(EXERCISE GOAL) From the data that follows, copy every line holding the string "Hanging".

(DATA PROVIDED)
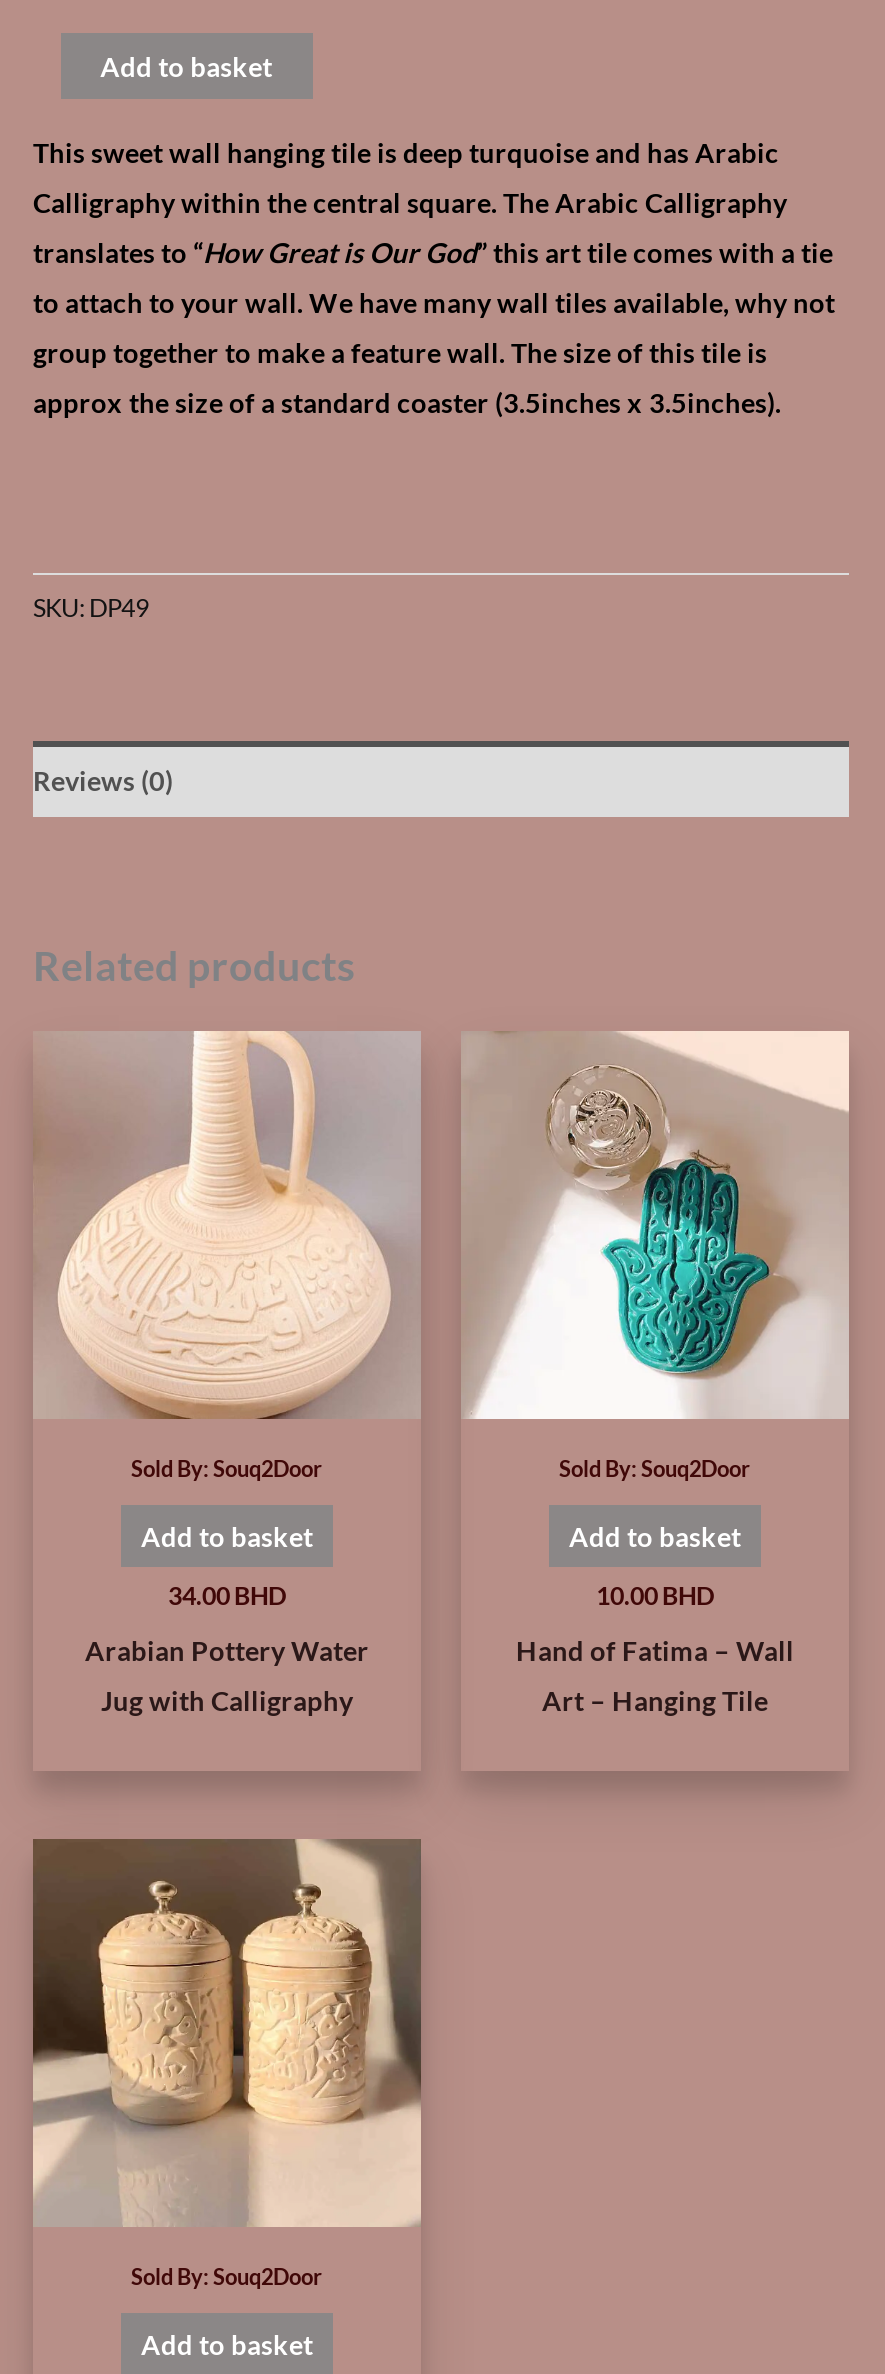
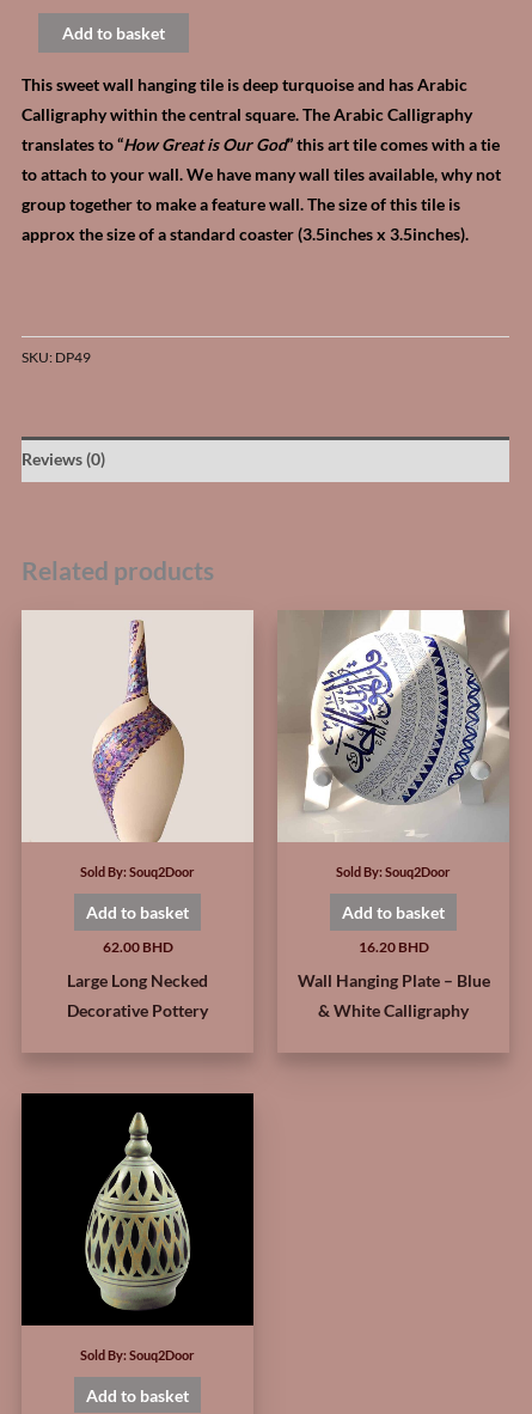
[33,1033,419,1421] [image] -> [22,610,253,842] [image]
[463,1029,851,1419] [image] -> [279,610,509,841] [image]
[168,1580,286,1610] 34.00 BHD -> [102,938,173,956] 62.00 BHD
[596,1580,714,1610] 10.00 BHD -> [358,938,429,956] 16.20 BHD
[85,1632,369,1666] Arabian Pottery Water -> [67,970,208,990] Large Long Necked
[516,1632,794,1666] Hand of Fatima – Wall -> [297,970,490,990] Wall Hanging Plate – Blue
[101,1682,353,1716] Jug with Calligraphy -> [67,1000,208,1020] Decorative Pottery
[542,1682,768,1716] Art – Hanging Tile -> [318,1000,469,1020] & White Calligraphy
[31,1837,423,2229] [image] -> [20,1092,255,1327] [image]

(EXERCISE SOLUTION)
[516,1632,794,1666] Hand of Fatima – Wall -> [297,970,490,990] Wall Hanging Plate – Blue
[542,1682,768,1716] Art – Hanging Tile -> [318,1000,469,1020] & White Calligraphy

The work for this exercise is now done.